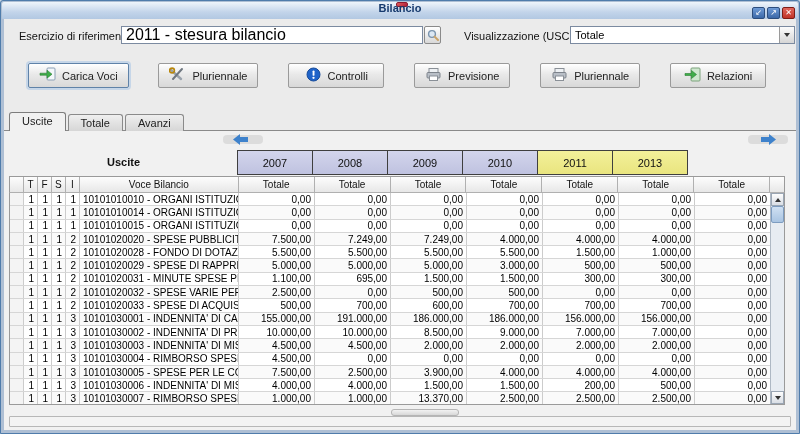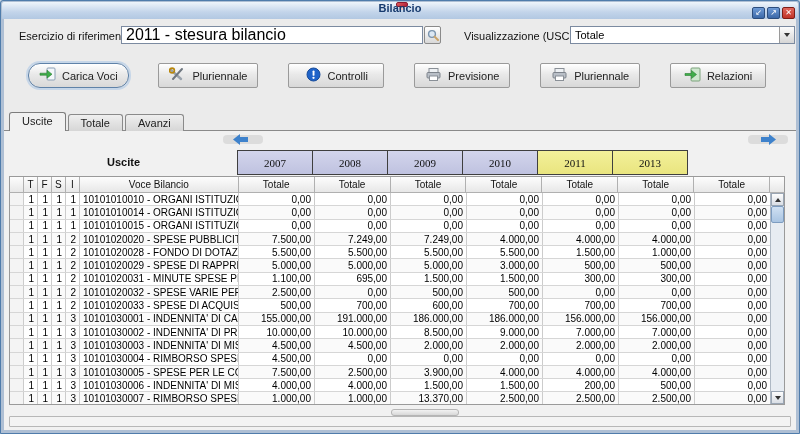--- a/index.html
+++ b/index.html
@@ -33,21 +33,21 @@
   .combo .val { flex:1; padding:0 4px; white-space:nowrap; overflow:hidden;}
   .combo .dd { width:15px; align-self:stretch; border-left:1px solid #9a9a9a;
     background:linear-gradient(#fcfcfc,#d5d5d5); display:flex; align-items:center; justify-content:center; }
   .tri-down { width:0; height:0; border-left:3px solid transparent; border-right:3px solid transparent; border-top:4px solid #333; }
 
   
   .toolbar { position:absolute; top:62px; left:24px; right:30px; height:25px; display:flex; justify-content:space-between; }
   .tb-btn { min-width:96px; height:25px; border:1px solid #9a9a9a; border-radius:2px;
     background:linear-gradient(#ffffff,#e9e9e9 45%,#d8d8d8); font-size:11px; color:#222;
     display:flex; align-items:center; justify-content:center; gap:6px; padding:0 10px; }
-  .tb-btn.focused { box-shadow:0 0 0 2px #c6d6e8; border-color:#5f82a8;border-radius:12px; }
+  .tb-btn.focused { box-shadow:0 0 0 2px #c6d6e8; border-color:#5f82a8; }
   .tb-icon { width:17px; height:15px; flex:0 0 auto; }
 
   
   .tabs { position:absolute; top:111px; left:8px; height:19px; display:flex; align-items:flex-end; z-index:3;}
   .tab { font-size:11px; color:#222; border:1px solid #8a8a8a; border-bottom:none; border-radius:3px 3px 0 0;
     padding:2px 12px 3px; background:linear-gradient(#efefef,#d6d6d6); margin-right:2px; height:17px;}
   .tab.active { background:#f1f1f1; height:19px; font-weight:normal; border-color:#7d7d7d; position:relative; }
   .tab.active:after{content:"";position:absolute;left:1px;right:1px;bottom:-1px;height:2px;background:#f1f1f1;}
   .tabpanel { position:absolute; top:129px; left:3px; right:3px; bottom:3px; background:#f1f1f1; border-top:1px solid #8a8a8a; }
 
@@ -55,21 +55,21 @@
   .pager { position:absolute; top:132px; height:11px; display:flex; align-items:center; }
   .pager .pill { position:absolute; top:1px; height:9px; width:40px; background:#dcdcdc; border-radius:4px; }
   .pager svg { position:relative; z-index:1; }
 
   
   .tablewrap { position:absolute; left:8px; top:146px; width:776px; }
   .year-row { position:relative; height:28px; display:flex; }
   .year-spacer { width:229px; display:flex; align-items:center; justify-content:center;
      font-size:11px; font-weight:bold; color:#111; }
   .year-cell { width:76px; height:25px; margin-top:2px; border:1px solid #3f3f3f; margin-left:-1px;
-     background:linear-gradient(#d3d5ec,#bfc2e0); font-size:11px; display:flex; align-items:center; justify-content:center; color:#101010;font-family:Liberation Serif, serif;}
+     background:linear-gradient(#d3d5ec,#bfc2e0); font-size:11px; display:flex; align-items:center; justify-content:center; color:#101010;}
   .year-cell.hl { background:linear-gradient(#f3f09a,#e9e57f); }
 
   .subhead { display:flex; height:16px; border:1px solid #9a9a9a; border-bottom:none; background:#efefef; }
   .sh-cell { border-right:1px solid #b0b0b0; background:linear-gradient(#fdfdfd,#e7e7e7);
      font-size:10px; color:#111; display:flex; align-items:center; justify-content:center; overflow:hidden;}
   .w-sel{width:14px;} .w-tfsi{width:14px;} .w-voce{width:159px;} .w-val{width:76px;} .w-end{width:14px; border-right:none;}
 
   .table-body { position:relative; height:213px; border:1px solid #9a9a9a; border-top:1px solid #b0b0b0; background:#fff; overflow:hidden; }
   .grid-row { display:flex; height:13.3px; border-bottom:1px solid #d6d6d6; background:#fff; }
   .grid-row.alt { background:#fafafa; }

ACTION ITEM ▸ Restate each line from the start of the listing through the line bearing "position:absolute; top:62px; left:24px;" word for word. Drop the pictures.

SOLVED EXERCISE ▸
--- a/index.html
+++ b/index.html
@@ -33,21 +33,21 @@
   .combo .val { flex:1; padding:0 4px; white-space:nowrap; overflow:hidden;}
   .combo .dd { width:15px; align-self:stretch; border-left:1px solid #9a9a9a;
     background:linear-gradient(#fcfcfc,#d5d5d5); display:flex; align-items:center; justify-content:center; }
   .tri-down { width:0; height:0; border-left:3px solid transparent; border-right:3px solid transparent; border-top:4px solid #333; }
 
   
   .toolbar { position:absolute; top:62px; left:24px; right:30px; height:25px; display:flex; justify-content:space-between; }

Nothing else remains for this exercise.